If we want the resultset to be XML, we add the FOR XML AUTO statement:

SQL
SELECT * FROM salesorder FOR XML AUTO

which produces::

XML
<salesorder ordernumber="1" customername="parker" customerstreet="first av"/>
<salesorder ordernumber="2" customername="lesley" customerstreet="sec av"/>

But now, you have the fields as attributes. Most of the time, you will want them as elements. To do this, you add the ELEMENTS parameter:

SQL
SELECT * FROM salesorder FOR XML AUTO, ELEMENTS

Which produces::

XML
<salesorder>
    <ordernumber>1</ordernumber>
    <customername>parker</customername>>
    <customerstreet>first av</customerstreet>
</salesorder>
<salesorder>
    <ordernumber>2</ordernumber>
    <customername>lesley</customername>
    <customerstreet>sec av</customerstreet>
</salesorder>

If you want to change the 'salesorder' tag, you can use:

SQL
SELECT * FROM salesorder AS niceorder FOR XML AUTO, ELEMENTS

Which produces:

XML
<niceorder>
    <ordernumber>1</ordernumber>
    <customername>parker</customername>>
    <customerstreet>first av</customerstreet>
</niceorder>
<niceorder>
    <ordernumber>2</ordernumber>
    <customername>lesley</customername>
    <customerstreet>sec av</customerstreet>
</niceorder>

And of course, this trick also works for column names:

SQL
SELECT ordernumber AS order_no FROM salesorder WHERE ordernumber = 1 FOR XML AUTO, ELEMENTS

Which produces:

XML
<salesorder>
    <order_no>1</order_no >
</salesorder>

What if you want to add additional tags or add nodes?

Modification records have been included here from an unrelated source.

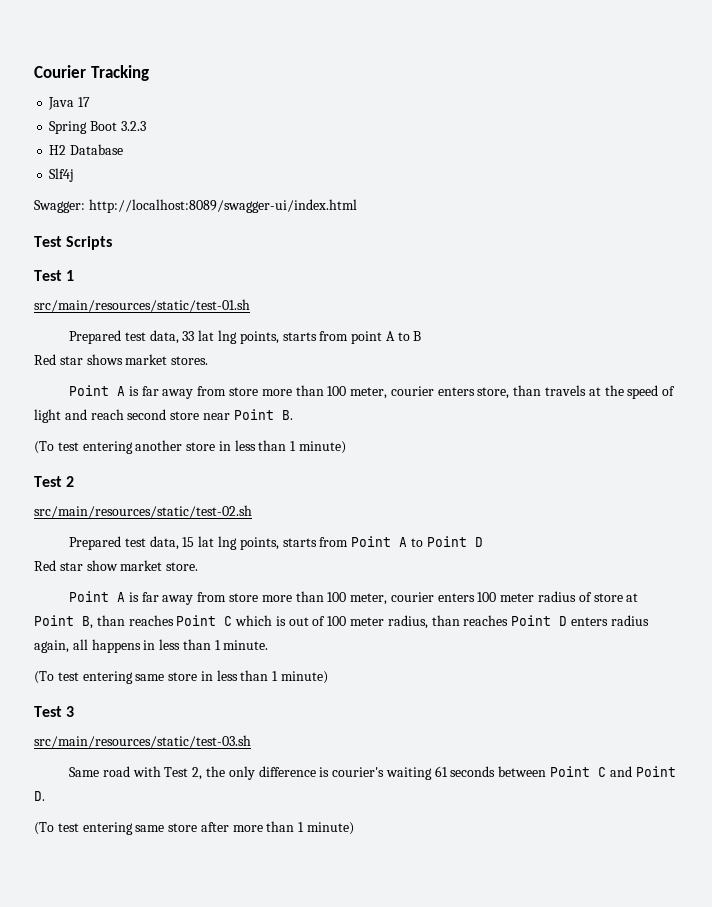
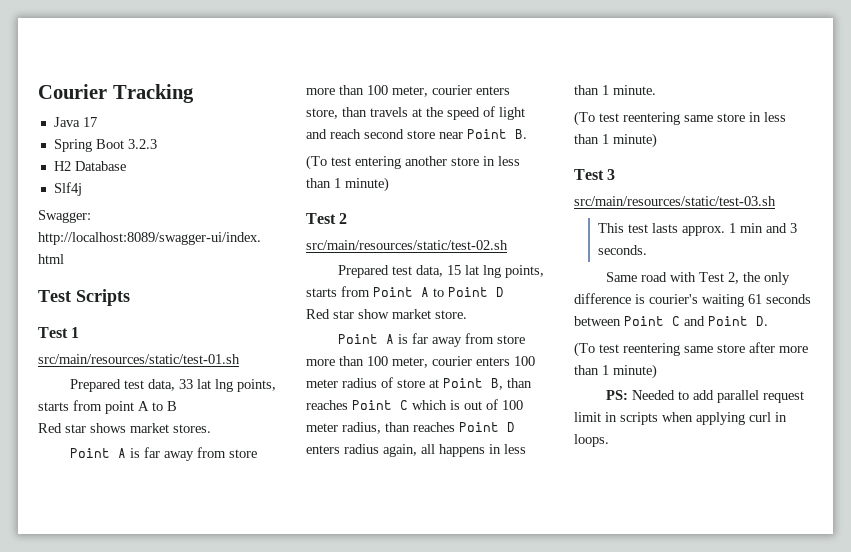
- (To test entering same store in less than 1 minute)
+ (To test reentering same store in less than 1 minute)
+ This test lasts approx. 1 min and 3 seconds.
- (To test entering same store after more than 1 minute)
+ (To test reentering same store after more than 1 minute)
+ PS: Needed to add parallel request limit in scripts when applying curl in loops.

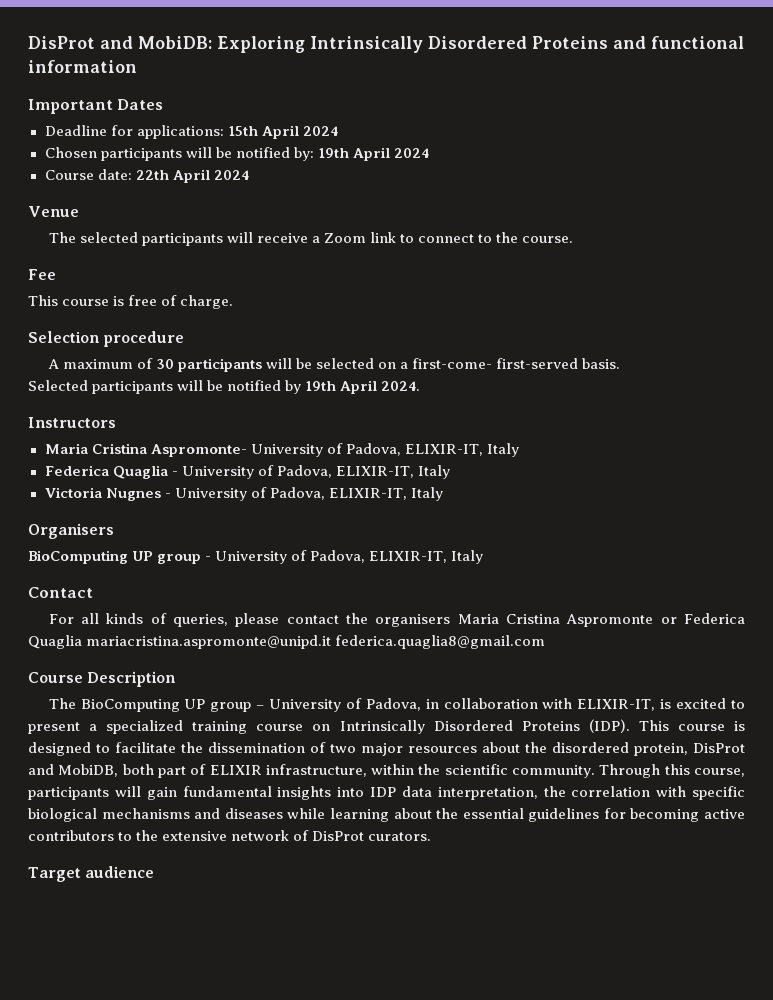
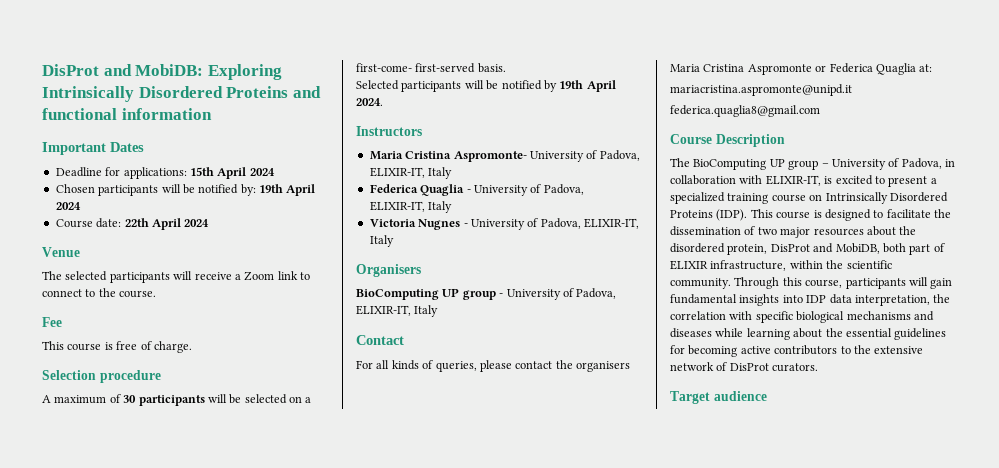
- For all kinds of queries, please contact the organisers Maria Cristina Aspromonte or Federica Quaglia mariacristina.aspromonte@unipd.it federica.quaglia8@gmail.com
+ For all kinds of queries, please contact the organisers Maria Cristina Aspromonte or Federica Quaglia at:
+ mariacristina.aspromonte@unipd.it
+ federica.quaglia8@gmail.com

For instance, add 'customer' tags around customer information? This proves to be difficult with FOR XML AUTO. A possible solution is a SELF JOIN (join to the same table), but I found something easier. After much fiddling and tinkering, we use a subquery and slightly abuse the FOR XML PATH command, like this:

SQL
SELECT 
    ordernumber,
    (SELECT    customername , 
            customerstreet FOR XML PATH(''), 
            TYPE, ELEMENTS) 
            as customer
FROM 
    salesorder 
FOR XML AUTO, ELEMENTS

Which produces:

XML
<salesorder>
    <ordernumber>1</ordernumber>
    <customer>
        <customername>parker</customername>
        <customerstreet>first av</customerstreet>
    </customer>
</salesorder>
<salesorder>
    <ordernumber>2</ordernumber>
    <customer>
        <customername>lesley</customername>
        <customerstreet>sec av</customerstreet>
    </customer>
</salesorder>

Notice the use of the additional 'TYPE' parameter. This will ensure the result of the subquery is returned as an XML type (as part of the the whole XML type result), rather than the NVARCHAR(MAX) type. This neat little trick also works if you want to add surrounding tags to your complete result:

SQL
SELECT(
    SELECT 
        customername
    FROM 
        salesorder 
    FOR XML AUTO, TYPE, ELEMENTS
) AS orderrequest FOR XML PATH(''), TYPE, ELEMENTS

Which produces:

XML
<orderrequest>
    <salesorder>
        <customername>parker</customername>
    </salesorder>
    <salesorder>
        <customername>lesley</customername>
    </salesorder>
</orderrequest>

Why don't we use the standard FOR XML AUTO in the subquery? Try it, it will generate an error. You can only use FOR XML AUTO in a subquery when the subquery is a query on an actual table (which the above obviously isn't).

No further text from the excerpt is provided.